L’extraction dentaire étonnamment moderne (syndesmotomie, luxation et extraction) sera entreprise en dernier recours lorsque « les médicaments auront été sans effet ».
 

    
Portrait de Celsus, Aurelius Cornelius, in De medicina libri octo, Édition : Amsterdam : Joannem Wolters, 1713
(BIU Santé, 071726), gravure
Technique d’extraction :
« On doit racler la dent tout autour pour en détacher la gencive, puis la secouer jusqu’à ce qu’elle soit devenue mobile : car l’avulsion d’une dent adhérente est très dangereuse, et détermine même parfois la luxation du maxillaire inférieur. Le péril est plus grand encore pour les dents d’en haut car les tempes et les yeux peuvent en être ébranlés. Alors si c’est possible, on extrait la dent avec les doigts ; si nécessaire, avec un davier ; si elle est creuse, on remplit auparavant le trou de charpie ou de plomb bien préparé, pour empêcher la dent d’être brisée par l’étreinte de l’instrument. Il faut retirer le davier verticalement de peur que par l’inclinaison des racines, la partie alvéolaire de l’os où la dent est implantée n’éclate en quelque point. […] S’écoule t-il plus de sang que de coutume ? on est tout de suite certain qu’il y a fracture de l’os, il faut alors avec un stylet rechercher l’esquille détachée et la retirer à l’aide d’une pince ; si elle ne vient pas, on incise la gencive jusqu’à ce que le fragment d’os mobile se laisse enlever ». (Traité de médecine de A.C. Celse : traduction nouvelle par le Dr A. Vedrènes, Paris, Masson, 1876)
(BIU Santé 44664)

Grâce à l’imprimerie, les ouvrages des Anciens et des Médiévaux sont réédités en latin et souvent traduits en français, leur large diffusion va donner un important élan à la littérature médico-chirurgicale. C’est donc à partir du XVIe-XVIIe siècle, à la faveur de nombreux livres parus qu’il est possible de mettre en évidence et d’étudier les instruments dont les chirurgiens, pour la plupart, vont désormais illustrer leurs ouvrages. Les gravures des instruments accompagnées de brefs commentaires sont présentées chronologiquement (de leur apparition dans les textes à leur mise à l’écart) avec les instruments les plus représentatifs repérés dans des musées ou dans des collections personnelles. À la fin de la présentation de chaque instrument, une série de similaires est exposée.

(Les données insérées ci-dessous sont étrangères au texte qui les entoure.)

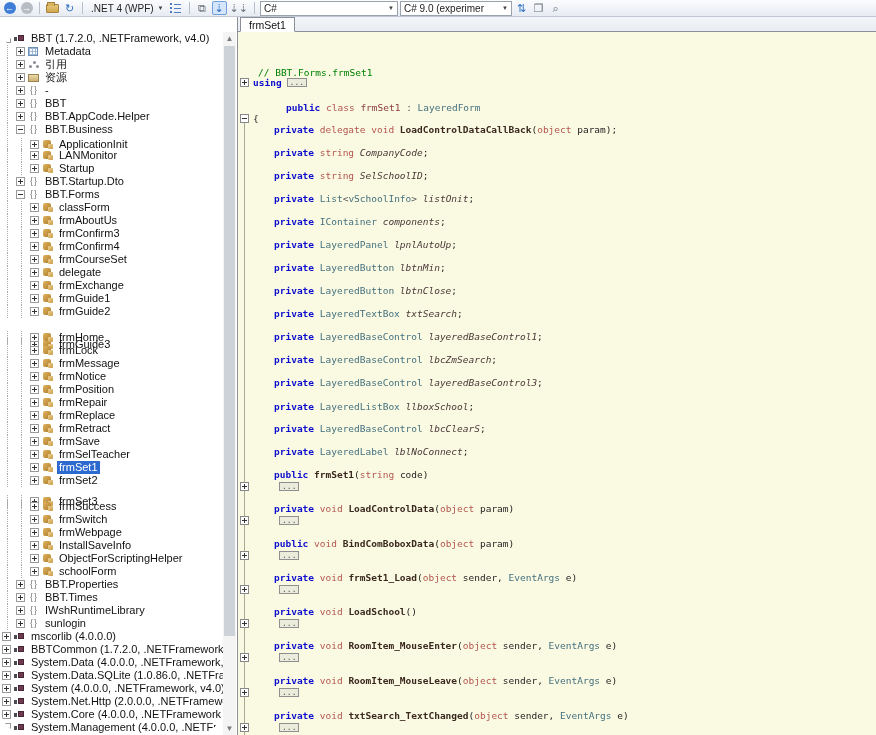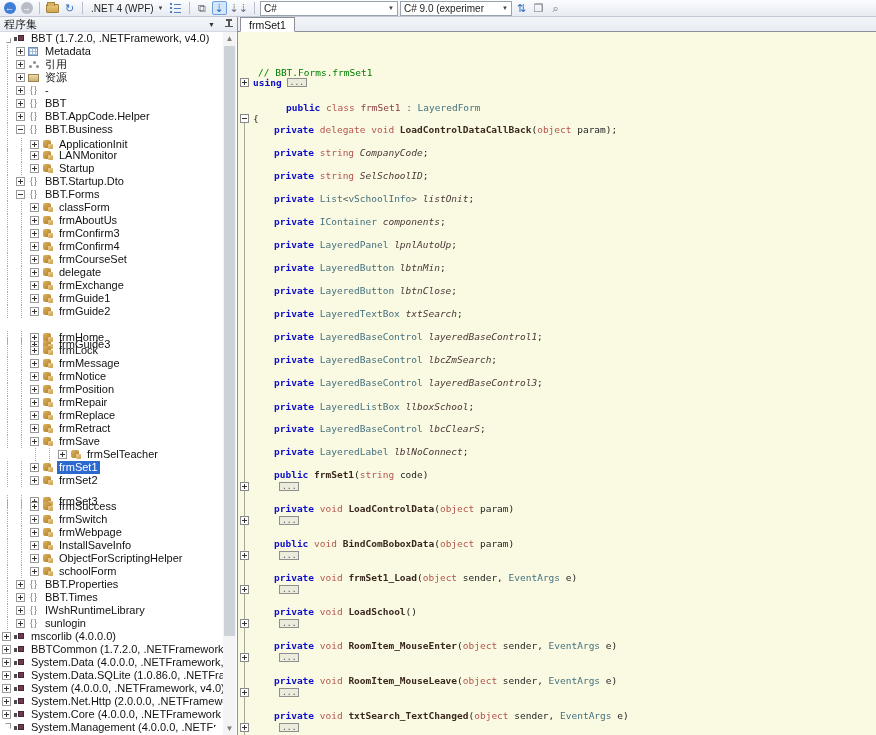--- a/index.html
+++ b/index.html
@@ -164,30 +164,20 @@
       </div>
       <div class="tbtn">
         <span class="glyph-gray">❐</span>
       </div>
       <div class="tbtn">
         <span class="glyph-gray">⌕</span>
       </div>
     </div>
 
   <div id="left-panel">
-    <div id="panel-header">
-      <span>程序集</span>
-      <span class="spacer"></span>
-      <span class="hdr-arrow">▼</span>
-      <span class="pin-glyph">
-          <i style="left:1px;top:0;width:6px;height:2px;"></i>
-          <i style="left:3px;top:2px;width:2px;height:5px;"></i>
-          <i style="left:0;top:7px;width:8px;height:1px;"></i>
-        </span>
-    </div>
     <div id="tree">
         <div class="trow" style="top: 0px;">
           <span class="expander">
             <i></i>
           </span>
           <span class="ticon ic-assembly">
             <span class="sq1" style="position: absolute; left: 0px; top: 4px; width: 3px; height: 4px; background: rgb(74, 74, 82);"></span>
             <span class="sq2" style="position: absolute; left: 4px; top: 2px; width: 6px; height: 6px; background: rgb(110, 58, 80); border: 1px solid rgb(71, 38, 52);"></span>
           </span>
           <span class="label">BBT (1.7.2.0, .NETFramework, v4.0)</span>
@@ -558,21 +548,21 @@
           <span class="expander">
             <i></i>
             <b></b>
           </span>
           <span class="ticon ic-class">
             <span class="c1"></span>
             <span class="c2"></span>
           </span>
           <span class="label">frmSave</span>
         </div>
-        <div class="trow" style="top: 416px; padding-left: 28px;">
+        <div class="trow" style="top: 416px;">
           <span class="guide"></span>
           <span class="guide"></span>
           <span class="expander">
             <i></i>
             <b></b>
           </span>
           <span class="ticon ic-class">
             <span class="c1"></span>
             <span class="c2"></span>
           </span>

Daviers, pélicans, poussoirs, leviers, pieds de biche, ouvre-bouches, cautères et instruments à détartrer évoluent très lentement du XVIe au XXe siècle, prenant souvent des noms différents selon les auteurs et les époques. Le XVIIIe siècle, Siècle d’or de l’odontologie française, offre les premières améliorations notables qui s’épanouiront au XIXe siècle.